BUG REPORT
i change the kube_apiserver_insecure_port as 8443,but i seem not work, it still use default 8080
kube_apiserver_insecure_port: 8443 # (http)
fatal: [node2]: FAILED! => {"attempts": 20, "changed": false, "content": "", "failed": true, "msg": "Status code was not [200]: Request failed: <urlopen error [Errno 111] 拒绝连接>", "redirected": false, "status": -1, "url": "http://localhost:8080/healthz"}
i also set the system_namespace as kube-system, but i seem not work too.
[root@node1 kargo]# cat /etc/kubernetes/kube-system-ns.yml
apiVersion: v1
kind: Namespace
metadata:
name: "{{system_namespace}}"
does anything i do wrongly?
thx in advance~
Environment:
printf "$(uname -srm)\n$(cat /etc/os-release)\n"):[root@node1 ~]# cat /etc/os-release
NAME="CentOS Linux"
VERSION="7 (Core)"
ID="centos"
ID_LIKE="rhel fedora"
VERSION_ID="7"
PRETTY_NAME="CentOS Linux 7 (Core)"
ANSI_COLOR="0;31"
CPE_NAME="cpe:/o:centos:centos:7"
HOME_URL="https://www.centos.org/"
BUG_REPORT_URL="https://bugs.centos.org/"
CENTOS_MANTISBT_PROJECT="CentOS-7"
CENTOS_MANTISBT_PROJECT_VERSION="7"
REDHAT_SUPPORT_PRODUCT="centos"
REDHAT_SUPPORT_PRODUCT_VERSION="7"
[root@node1 ~]# uname
Linux
[root@node1 ~]#
ansible --version):[root@node1 ~]# ansible --version
ansible 2.3.0.0
config file = /etc/ansible/ansible.cfg
configured module search path = Default w/o overrides
python version = 2.7.5 (default, Nov 6 2016, 00:28:07) [GCC 4.8.5 20150623 (Red Hat 4.8.5-11)]

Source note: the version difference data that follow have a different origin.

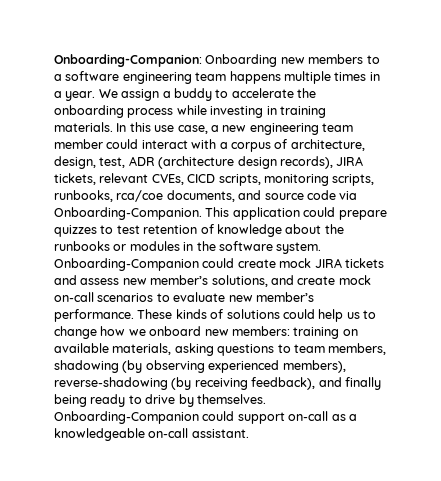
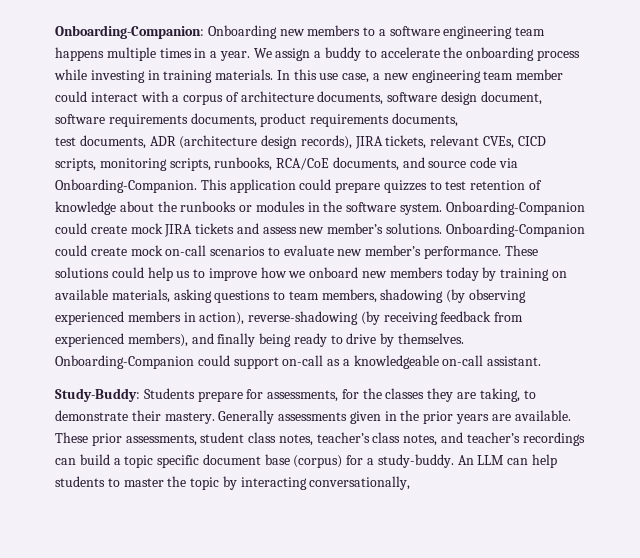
- In this use case, a new engineering team member could interact with a corpus of architecture, design, test, ADR (architecture design records), JIRA tickets, relevant CVEs, CICD scripts, monitoring scripts, runbooks, rca/coe documents, and source code via Onboarding-Companion.
+ In this use case, a new engineering team member could interact with a corpus of architecture documents, software design document, software requirements documents, product requirements documents,
+ test documents, ADR (architecture design records), JIRA tickets, relevant CVEs, CICD scripts, monitoring scripts, runbooks, RCA/CoE documents, and source code via Onboarding-Companion.
- Onboarding-Companion could create mock JIRA tickets and assess new member’s solutions, and create mock on-call scenarios to evaluate new member’s performance.
+ Onboarding-Companion could create mock JIRA tickets and assess new member’s solutions. Onboarding-Companion could create mock on-call scenarios to evaluate new member’s performance.
- These kinds of solutions could help us to change how we onboard new members: training on available materials, asking questions to team members, shadowing (by observing experienced members), reverse-shadowing (by receiving feedback), and finally being ready to drive by themselves.
+ These solutions could help us to improve how we onboard new members today by training on available materials, asking questions to team members, shadowing (by observing experienced members in action), reverse-shadowing (by receiving feedback from experienced members), and finally being ready to drive by themselves.
+ Study-Buddy: Students prepare for assessments, for the classes they are taking, to demonstrate their mastery. Generally assessments given in the prior years are available. These prior assessments, student class notes, teacher’s class notes, and teacher’s recordings can build a topic specific document base (corpus) for a study-buddy. An LLM can help students to master the topic by interacting conversationally,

Kargo version (commit) (git rev-parse --short HEAD):
[root@node1 kargo]# git rev-parse --short HEAD
acae0fe
Network plugin used:
calico
Copy of your inventory file:
[root@node1 kargo]# cat inventory/inventory.cfg
[all]
node1 ansible_host=192.168.0.69 ip=192.168.0.69
node2 ansible_host=192.168.0.191 ip=192.168.0.191
[kube-master]
node1
node2
[kube-node]
node1
node2
[etcd]
node1
node2
[k8s-cluster:children]
kube-node
kube-master
[calico-rr]
Command used to invoke ansible:
nohup ansible-playbook -i inventory/inventory.cfg cluster.yml -b -v --private-key=~/.ssh/id_rsa > `pwd`/../install.log 2>&1 &
Output of ansible run:
fatal: [node2]: FAILED! => {"attempts": 20, "changed": false, "content": "", "failed": true, "msg": "Status code was not [200]: Request failed: <urlopen error [Errno 111] 拒绝连接>", "redirected": false, "status": -1, "url": "http://localhost:8080/healthz"}
Anything else do we need to know:
here is my full config k8s-cluster.yml
# Valid bootstrap options (required): ubuntu, coreos, centos, none
bootstrap_os: centos
#Directory where etcd data stored
etcd_data_dir: /var/lib/etcd
# Directory where the binaries will be installed
bin_dir: /usr/local/bin
# Kubernetes configuration dirs and system namespace.
# Those are where all the additional config stuff goes
# the kubernetes normally puts in /srv/kubernets.
# This puts them in a sane location and namespace.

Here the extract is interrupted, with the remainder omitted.